*** Opening of SOURCE DATA ***

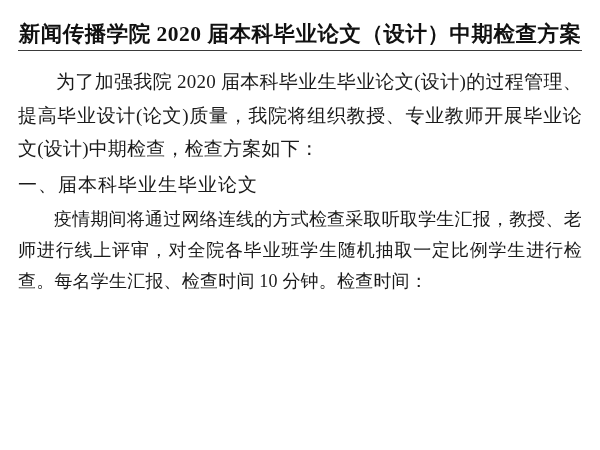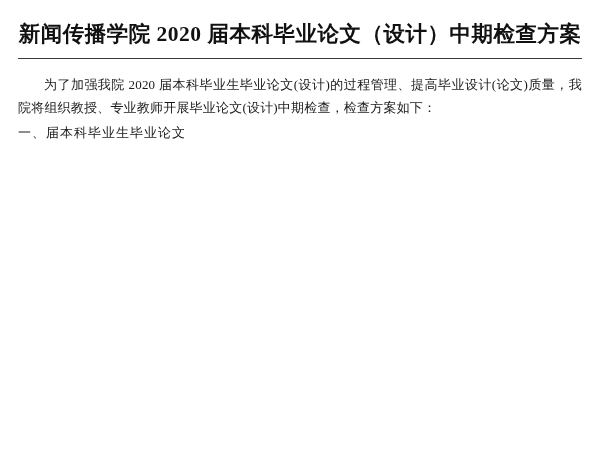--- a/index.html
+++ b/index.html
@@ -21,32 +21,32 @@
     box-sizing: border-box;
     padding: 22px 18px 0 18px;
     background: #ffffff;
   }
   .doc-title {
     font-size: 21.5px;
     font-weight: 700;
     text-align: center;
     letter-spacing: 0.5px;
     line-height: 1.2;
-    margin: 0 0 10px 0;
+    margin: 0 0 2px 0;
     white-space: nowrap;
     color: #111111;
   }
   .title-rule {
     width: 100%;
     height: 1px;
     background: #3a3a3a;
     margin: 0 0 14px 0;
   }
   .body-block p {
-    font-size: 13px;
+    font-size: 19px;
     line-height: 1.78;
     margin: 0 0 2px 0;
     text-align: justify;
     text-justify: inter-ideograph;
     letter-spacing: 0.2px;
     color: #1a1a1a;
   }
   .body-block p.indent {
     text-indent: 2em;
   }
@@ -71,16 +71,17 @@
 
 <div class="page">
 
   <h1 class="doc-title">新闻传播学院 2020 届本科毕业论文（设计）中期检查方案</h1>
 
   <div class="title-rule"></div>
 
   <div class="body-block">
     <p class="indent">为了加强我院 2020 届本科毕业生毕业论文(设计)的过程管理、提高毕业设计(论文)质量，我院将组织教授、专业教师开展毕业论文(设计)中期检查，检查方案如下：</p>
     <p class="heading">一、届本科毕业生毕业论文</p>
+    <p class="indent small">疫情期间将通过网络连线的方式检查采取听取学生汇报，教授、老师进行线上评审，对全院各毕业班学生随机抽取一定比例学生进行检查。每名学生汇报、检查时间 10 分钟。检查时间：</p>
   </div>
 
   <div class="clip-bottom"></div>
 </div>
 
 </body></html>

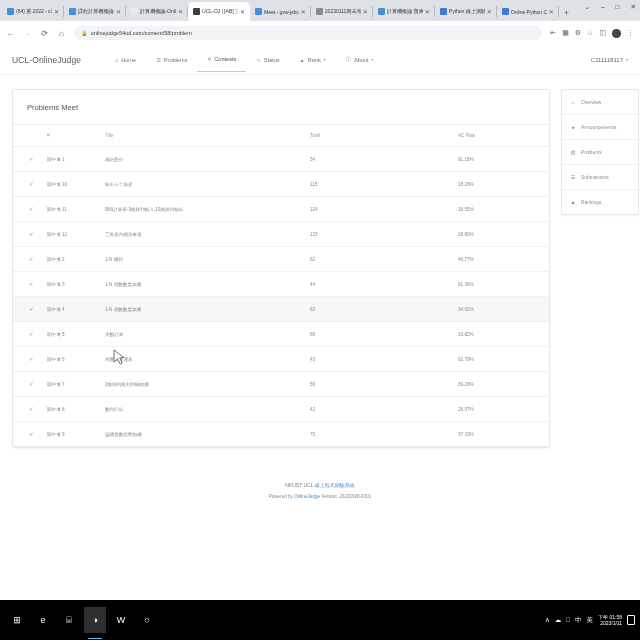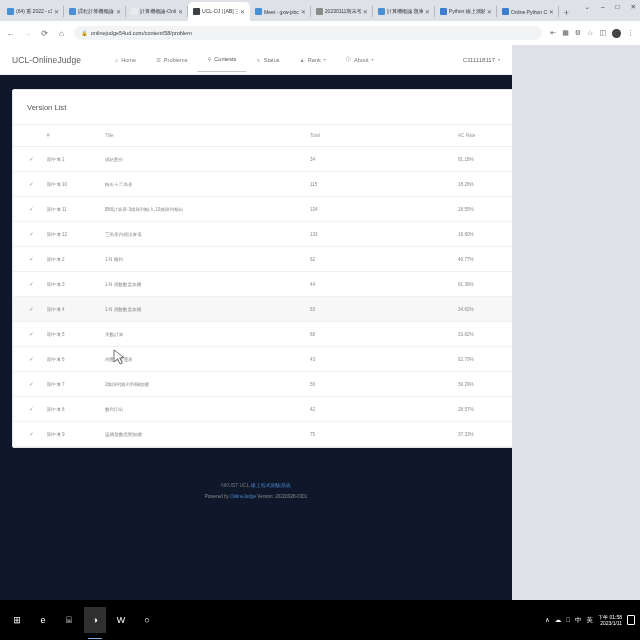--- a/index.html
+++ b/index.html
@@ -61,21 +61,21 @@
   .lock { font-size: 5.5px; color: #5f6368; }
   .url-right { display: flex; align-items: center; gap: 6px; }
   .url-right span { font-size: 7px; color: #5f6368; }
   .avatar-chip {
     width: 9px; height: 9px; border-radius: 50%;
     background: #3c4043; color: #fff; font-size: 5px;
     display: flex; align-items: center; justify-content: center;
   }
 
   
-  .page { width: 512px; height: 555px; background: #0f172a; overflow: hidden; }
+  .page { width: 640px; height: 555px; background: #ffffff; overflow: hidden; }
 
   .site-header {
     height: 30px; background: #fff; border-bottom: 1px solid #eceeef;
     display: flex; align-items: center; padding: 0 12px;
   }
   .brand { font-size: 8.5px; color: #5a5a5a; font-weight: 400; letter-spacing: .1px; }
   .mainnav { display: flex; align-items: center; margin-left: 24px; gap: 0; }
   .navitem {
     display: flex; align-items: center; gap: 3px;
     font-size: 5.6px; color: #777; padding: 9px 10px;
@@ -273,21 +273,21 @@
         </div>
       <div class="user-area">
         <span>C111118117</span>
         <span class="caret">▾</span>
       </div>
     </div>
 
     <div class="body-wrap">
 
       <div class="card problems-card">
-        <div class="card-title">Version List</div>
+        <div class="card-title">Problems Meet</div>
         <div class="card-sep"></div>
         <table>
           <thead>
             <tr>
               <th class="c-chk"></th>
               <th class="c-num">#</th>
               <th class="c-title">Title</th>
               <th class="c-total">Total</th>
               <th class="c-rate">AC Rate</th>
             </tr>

*** Close of SOURCE DATA ***

EXERCISE DESCRIPTION —
All the lines above must be written out exactly, without a single picture.

ANSWER TO THIS EXERCISE —
--- a/index.html
+++ b/index.html
@@ -21,32 +21,32 @@
     box-sizing: border-box;
     padding: 22px 18px 0 18px;
     background: #ffffff;
   }
   .doc-title {
     font-size: 21.5px;
     font-weight: 700;
     text-align: center;
     letter-spacing: 0.5px;
     line-height: 1.2;
-    margin: 0 0 10px 0;
+    margin: 0 0 2px 0;
     white-space: nowrap;
     color: #111111;
   }
   .title-rule {
     width: 100%;
     height: 1px;
     background: #3a3a3a;
     margin: 0 0 14px 0;
   }
   .body-block p {
-    font-size: 13px;
+    font-size: 19px;
     line-height: 1.78;
     margin: 0 0 2px 0;
     text-align: justify;
     text-justify: inter-ideograph;
     letter-spacing: 0.2px;
     color: #1a1a1a;
   }
   .body-block p.indent {
     text-indent: 2em;
   }
@@ -71,16 +71,17 @@
 
 <div class="page">
 
   <h1 class="doc-title">新闻传播学院 2020 届本科毕业论文（设计）中期检查方案</h1>
 
   <div class="title-rule"></div>
 
   <div class="body-block">
     <p class="indent">为了加强我院 2020 届本科毕业生毕业论文(设计)的过程管理、提高毕业设计(论文)质量，我院将组织教授、专业教师开展毕业论文(设计)中期检查，检查方案如下：</p>
     <p class="heading">一、届本科毕业生毕业论文</p>
+    <p class="indent small">疫情期间将通过网络连线的方式检查采取听取学生汇报，教授、老师进行线上评审，对全院各毕业班学生随机抽取一定比例学生进行检查。每名学生汇报、检查时间 10 分钟。检查时间：</p>
   </div>
 
   <div class="clip-bottom"></div>
 </div>
 
 </body></html>

--- a/index.html
+++ b/index.html
@@ -61,21 +61,21 @@
   .lock { font-size: 5.5px; color: #5f6368; }
   .url-right { display: flex; align-items: center; gap: 6px; }
   .url-right span { font-size: 7px; color: #5f6368; }
   .avatar-chip {
     width: 9px; height: 9px; border-radius: 50%;
     background: #3c4043; color: #fff; font-size: 5px;
     display: flex; align-items: center; justify-content: center;
   }
 
   
-  .page { width: 512px; height: 555px; background: #0f172a; overflow: hidden; }
+  .page { width: 640px; height: 555px; background: #ffffff; overflow: hidden; }
 
   .site-header {
     height: 30px; background: #fff; border-bottom: 1px solid #eceeef;
     display: flex; align-items: center; padding: 0 12px;
   }
   .brand { font-size: 8.5px; color: #5a5a5a; font-weight: 400; letter-spacing: .1px; }
   .mainnav { display: flex; align-items: center; margin-left: 24px; gap: 0; }
   .navitem {
     display: flex; align-items: center; gap: 3px;
     font-size: 5.6px; color: #777; padding: 9px 10px;
@@ -273,21 +273,21 @@
         </div>
       <div class="user-area">
         <span>C111118117</span>
         <span class="caret">▾</span>
       </div>
     </div>
 
     <div class="body-wrap">
 
       <div class="card problems-card">
-        <div class="card-title">Version List</div>
+        <div class="card-title">Problems Meet</div>
         <div class="card-sep"></div>
         <table>
           <thead>
             <tr>
               <th class="c-chk"></th>
               <th class="c-num">#</th>
               <th class="c-title">Title</th>
               <th class="c-total">Total</th>
               <th class="c-rate">AC Rate</th>
             </tr>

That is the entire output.